No se hicieron muchos cambios como en otros códigos…
-En la materia agraria el código no cambia los despachos. Mantiene la primera instancia exactamente igual, no hay tribunales colegiados para mayor cuantía, en Agrario dijimos no funcionamos muy bien como estamos con una primera instancia ubicada todo el país y unipersonal, para qué vamos a crear tres personas juzgadoras para que vean la etapa inicial del proceso, no necesitamos más infraestructura porque no creamos más despachos.
También los benefició que la materia siempre ha sido muy oral…
-Sí, efectivamente. Una de las ventajas también es que el proceso agrario toda una vida ha sido muy oral. Lo mejor que tiene el proceso agrario es que nosotros hacemos la audiencia de prueba no aquí en una sala con aire acondicionado, sino nos metemos en el campo o la montaña. Desde que trabajo como juez agraria en 1990, uno se mete a las fincas.
La Corte apostó por un equipo de implementación…
-Sí, la Corte lo que hizo fue destinar una plaza, que era la mía, del Tribunal Agrario, para que se empezara el proceso.
¿Qué hicieron tomando en cuenta las limitaciones?
-Maximizamos los recursos. Como la Corte tiene en mente ser una institución proyectizada, es decir, que trabaje a través de la administración de proyectos, entonces así se hizo la implementación.
¿A que se refiere con un proyecto de implementación?
-Que ya no eran ocurrencias, sino que nosotros teníamos toda la experiencia de lo contencioso, lo laboral y lo civil, para saber cómo se iba a implementar. Empezó en diciembre del 2018.
¿Es usted especializada en ese modelo de trabajo?
-Sí, de hecho, por eso me propusieron porque yo tengo esa formación. Me especialicé en administración de proyectos del Instituto Tecnológico de Costa Rica, entonces ya entendía ese lenguaje.
Qué nos puede decir sobre los señalamientos a su gestión…
-Lo que puedo decir es que la Comisión de Género tomó la decisión de presentar ante la Inspección Judicial una denuncia en relación con todas esas publicaciones que se hicieron por discriminación vinculada con género, que es discriminación política, eso es un tema que está manejando ese órgano.
¿Cómo fue esa coordinación?
-Con la Presidencia de la Corte. Todo fue con recursos ordinarios, entonces todas las direcciones, aunque fueron extraordinarias en el apoyo, trabajaban con sus recursos ordinarios, con sus prioridades y así fuimos trabajando.
¿Qué pedían ustedes?
-Cosas para trabajar, una silla plegable, una mesa para no poner la computadora en un tronco, son nuestros costos por la naturaleza de nuestra materia.

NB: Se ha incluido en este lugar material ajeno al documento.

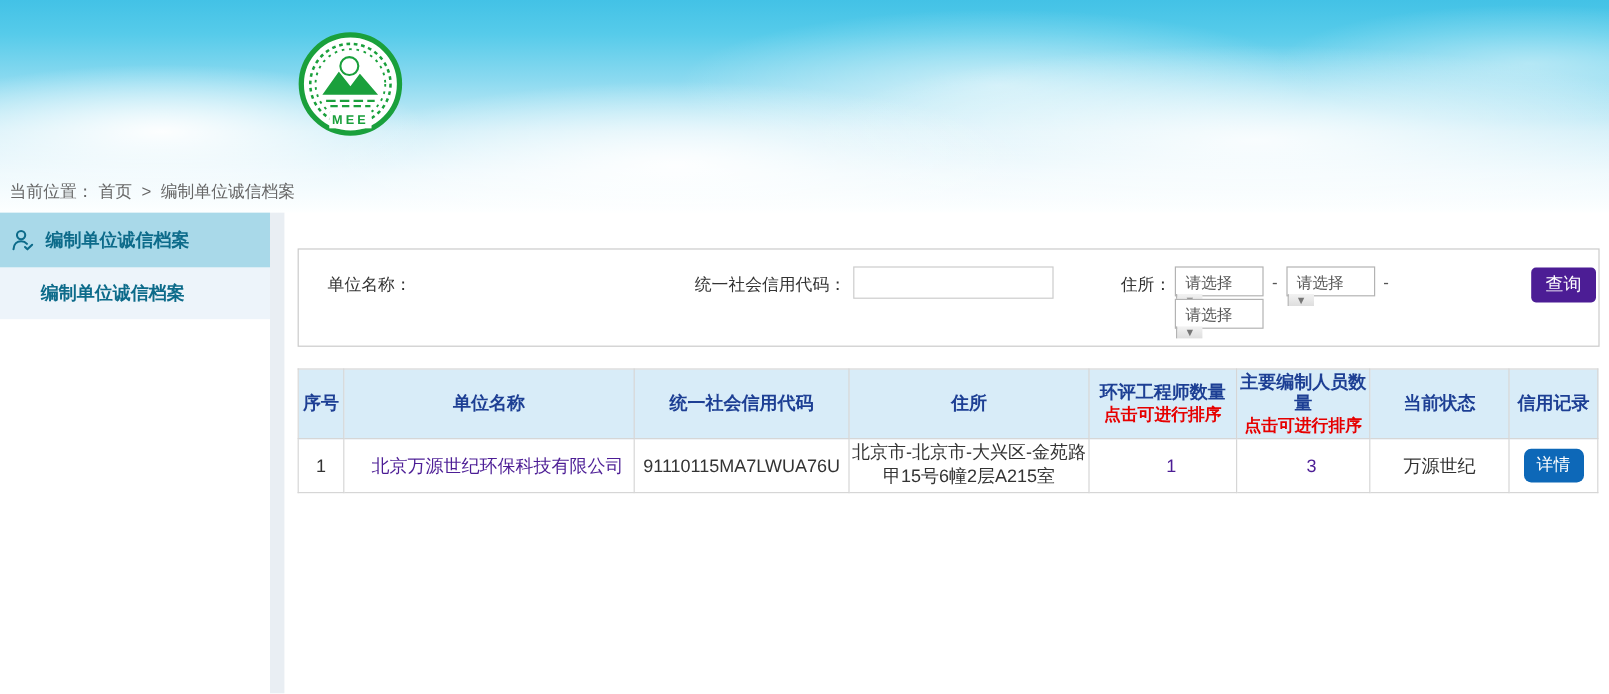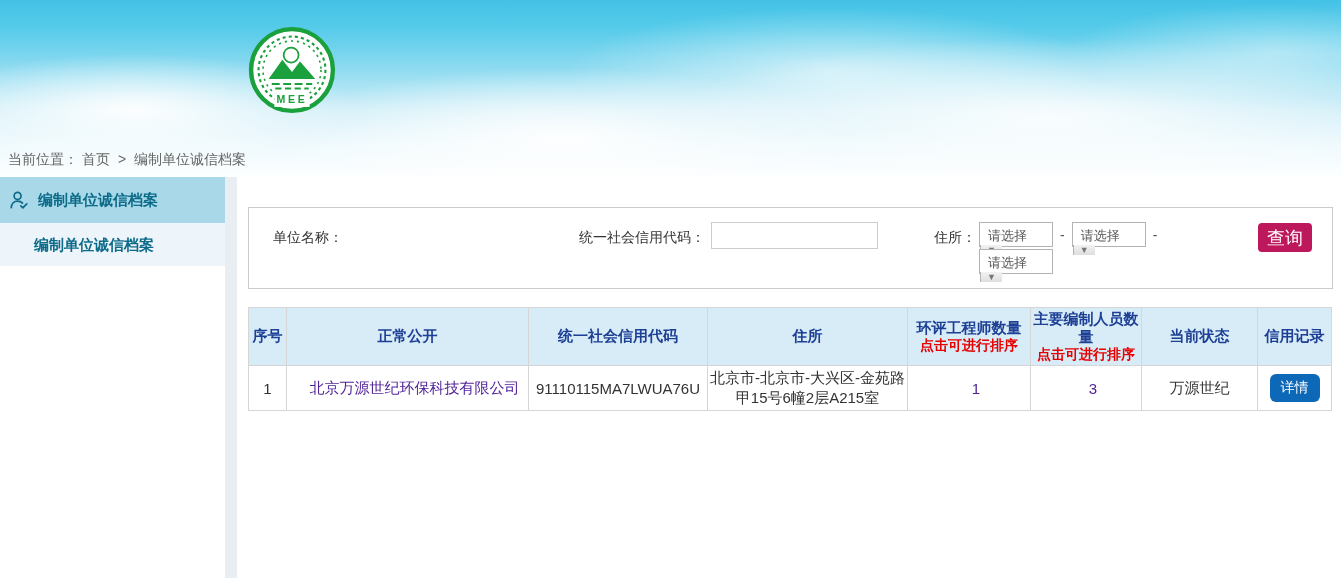"查询" .btn-query { background: #be185d -> #4c1d95; font-size: 18px -> 15px; right: 20px -> 2px }
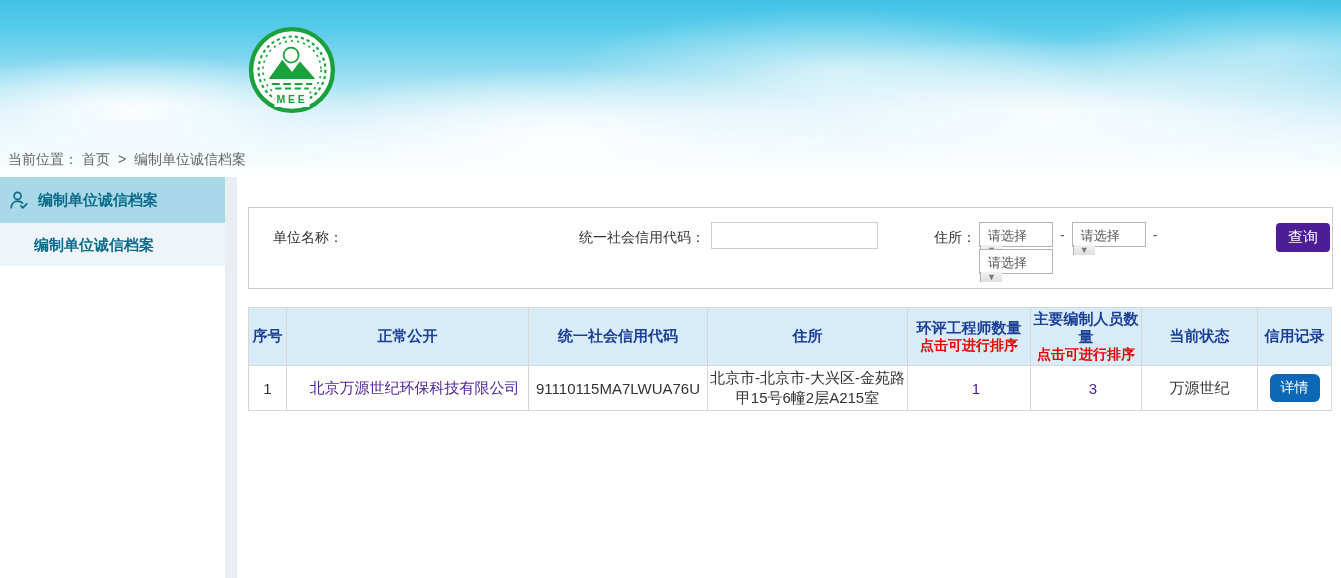"正常公开" th { text: 正常公开 -> 单位名称 }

¿Qué es lo más importante de la reforma?
-Todo lo relacionado al tema ambiental. Crea por primera vez el proceso ambiental preferente. La idea del Código es dar una respuesta eficiente, posiblemente para nosotros una duración equis sea razonable, pero una persona productora agraria necesita respuestas rápidas.
¿Cuántos despachos hay en materia agraria?
-Hay 17 despachos en materia agraria, Sala Primera, Tribunal Agrario y el resto son juzgados especializados, más tres mixtos, es decir que conocen varias materias, están en Upala, Turrialba y Buenos Aires.
¿Cuántos jueces tiene cada despacho?
-Cada despacho tiene dos personas juzgadoras.